Solution: WebActivator (aka, the punchline)

Heck yeah, that'd work! David Ebbo even released it as a NuGet Package.

If you weren't aware, WebActivator offers a simple method for bootstrapping your web projects. As of writing this, WebActivator exposes callbacks for the following events:

  • Pre-start - WebActivator.PreApplicationStartMethodAttribute
  • Post-start - WebActivator.PostApplicationStartMethodAttribute
  • Shutdown - WebActivator.ApplicationShutdownMethodAttribute

To our original controller, we'd only need to add:

  1. the WebActivator attribute, and
  2. the static method responsible for map creation

AddressController.cs:

[assembly: WebActivator.PreApplicationStartMethod(typeof(AddressController), "AutoMapperStart")]
namespace BlogExample.Controllers
{
	public class AddressController : Controller
	{
		public static void AutoMapperStart()
		{
			// TODO: Do your Mapper.CreateMap<TSource, TDest>() here..
		}
	}
}

Epilogue

So, you're probably asking yourself:

"So, Mike..."

"Please, call me Fraser."

"What?"

"Yeah, I work with three Mikes. So, I go by Fraser."

"Ok..."

"And people always think of Kelsey Grammer's show, so they mistakenly think I'm smart."

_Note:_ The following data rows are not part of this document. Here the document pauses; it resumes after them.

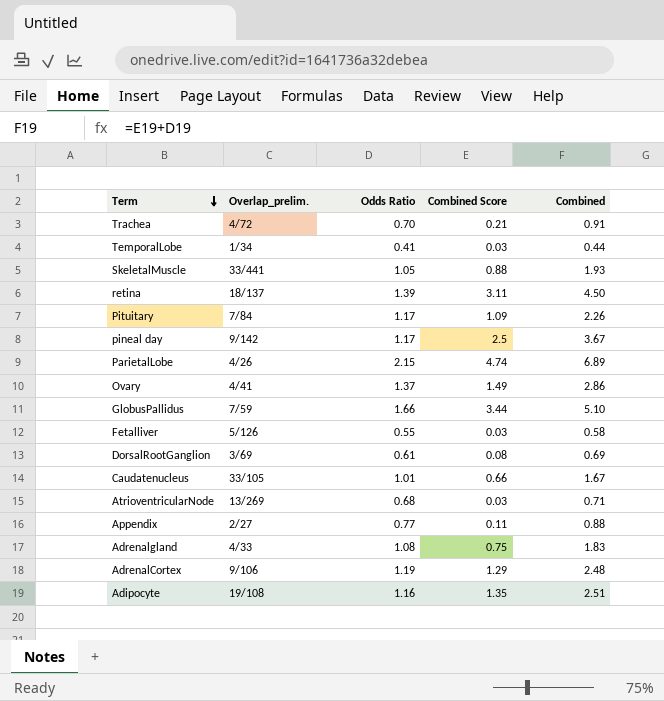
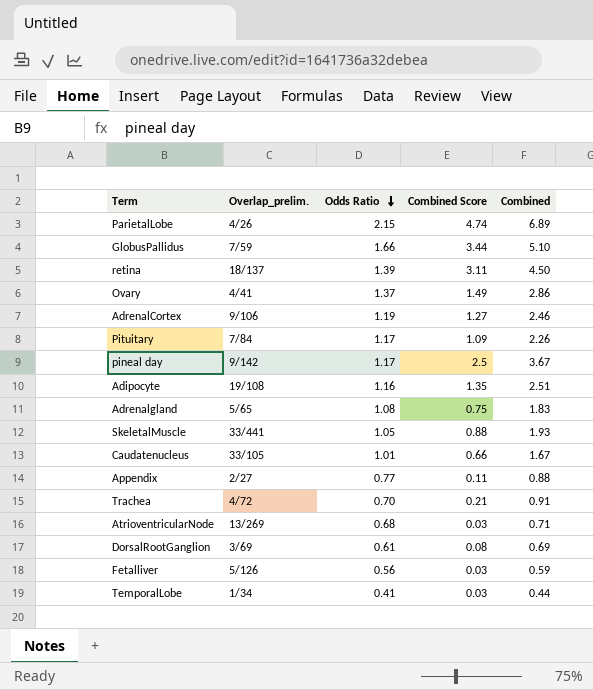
row order: Term descending -> Odds Ratio descending
AdrenalCortex | Combined Score: 1.29 -> 1.27
AdrenalCortex | Combined: 2.48 -> 2.46
Adrenalgland | Overlap_prelim.: 4/33 -> 5/65
Fetalliver | Odds Ratio: 0.55 -> 0.56
Fetalliver | Combined: 0.58 -> 0.59

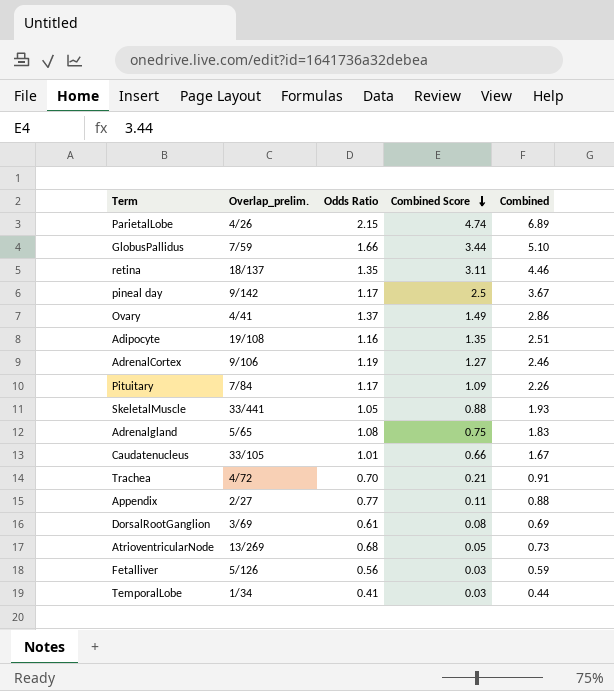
row order: Odds Ratio descending -> Combined Score descending
retina | Odds Ratio: 1.39 -> 1.35
retina | Combined: 4.50 -> 4.46
AtrioventricularNode | Combined Score: 0.03 -> 0.05
AtrioventricularNode | Combined: 0.71 -> 0.73

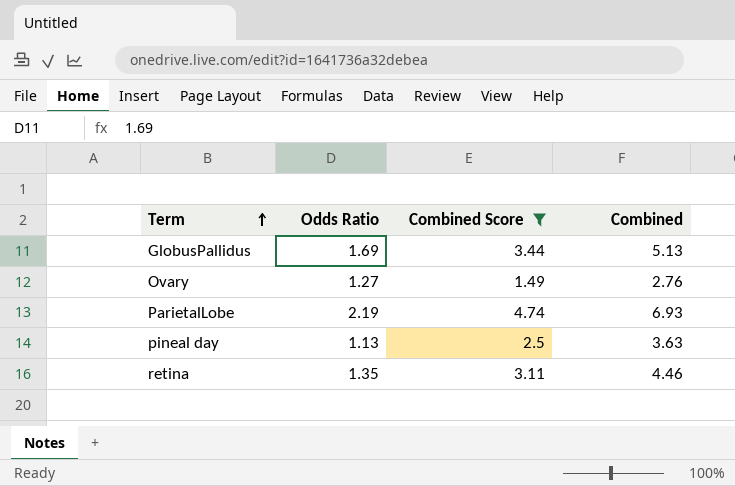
filter: none -> Combined Score >= 1.49
row order: Combined Score descending -> Term ascending
column Overlap_prelim. | position: 2 -> none
GlobusPallidus | Odds Ratio: 1.66 -> 1.69
GlobusPallidus | Combined: 5.10 -> 5.13
Ovary | Odds Ratio: 1.37 -> 1.27
Ovary | Combined: 2.86 -> 2.76
ParietalLobe | Odds Ratio: 2.15 -> 2.19
ParietalLobe | Combined: 6.89 -> 6.93
pineal day | Odds Ratio: 1.17 -> 1.13
pineal day | Combined: 3.67 -> 3.63

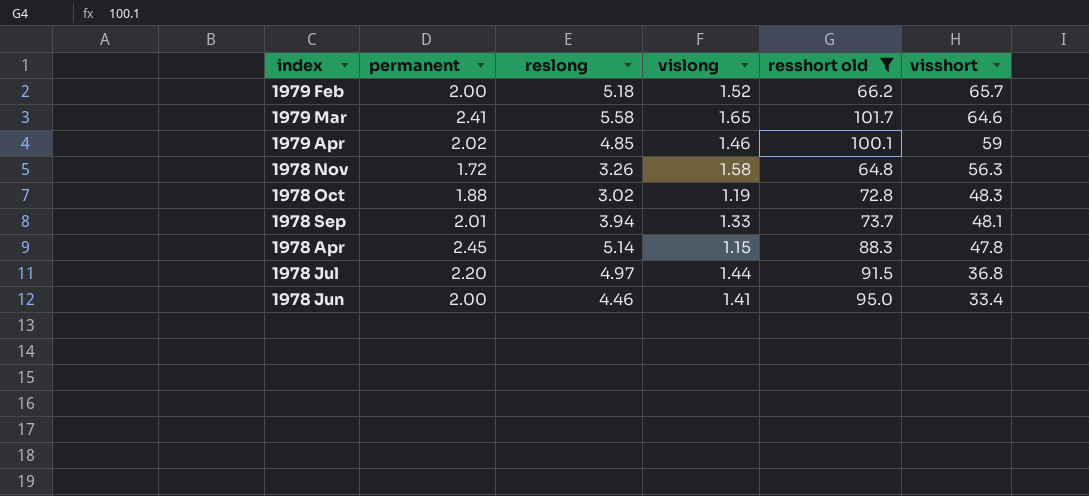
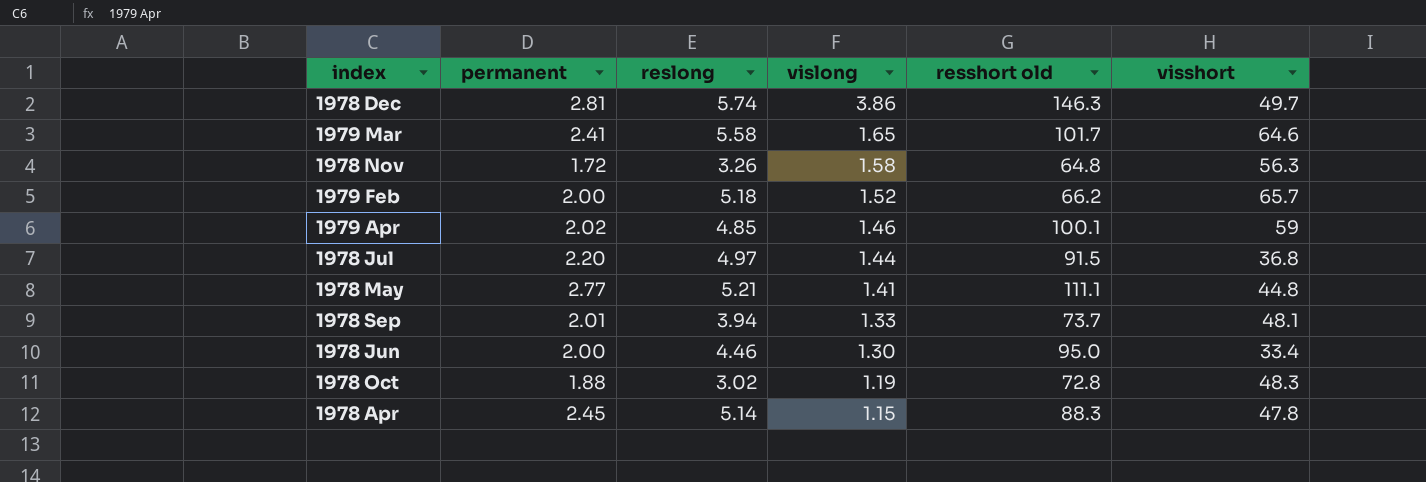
filter: resshort old <= 101.7 -> none
row order: visshort descending -> vislong descending
1978 Jun | vislong: 1.41 -> 1.30

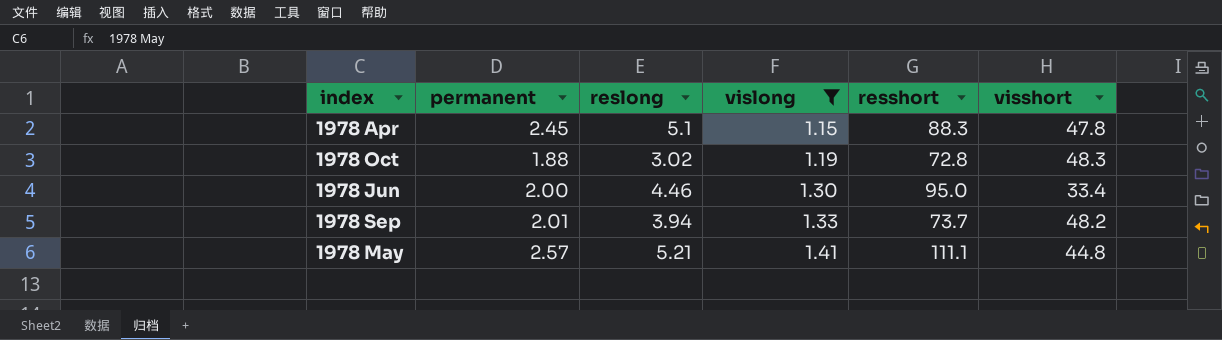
filter: none -> vislong <= 1.41
row order: vislong descending -> vislong ascending
column name: resshort old -> resshort
1978 Apr | reslong: 5.14 -> 5.1
1978 Sep | visshort: 48.1 -> 48.2
1978 May | permanent: 2.77 -> 2.57

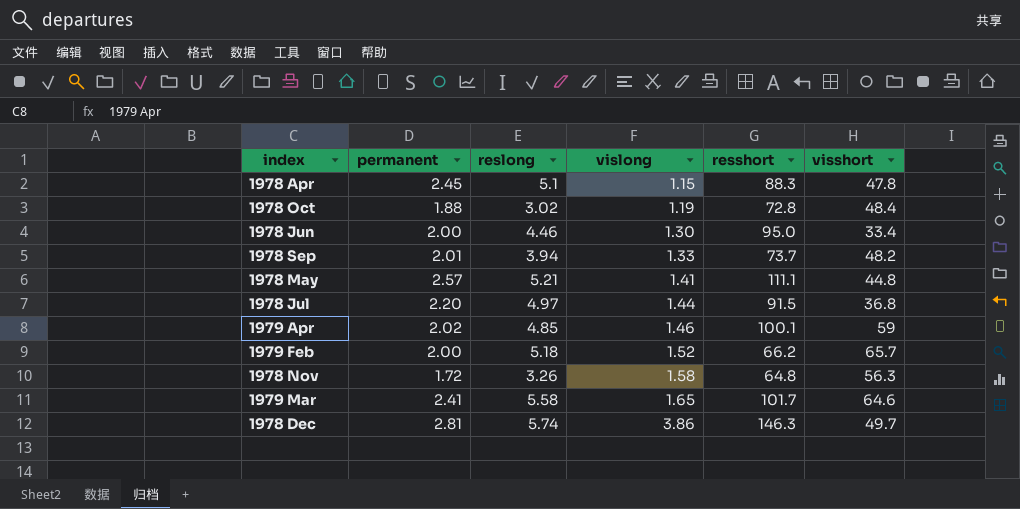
filter: vislong <= 1.41 -> none
1978 Oct | visshort: 48.3 -> 48.4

"Um, yeah. So, Fraser, why all of process just to get to a one-liner?"

I'm glad you asked. You see, I tend to re-invent the wheel. I like to problem solve more than I like searching. However, my process gives me a deeper understanding to a problem. I'm one of those annoying kids who always asked "Why". When I learn why an methodology is better, I better understand when to reuse that solution. Moreover, since the answer is so simple, you might miss how many issues it addresses:

  • Single Responsibility Principle
  • Open-Closed Principle
  • Ease of maintenance
  • A reusable tool for good framework design

Besides, isn't it amusing to see how my little brain operates?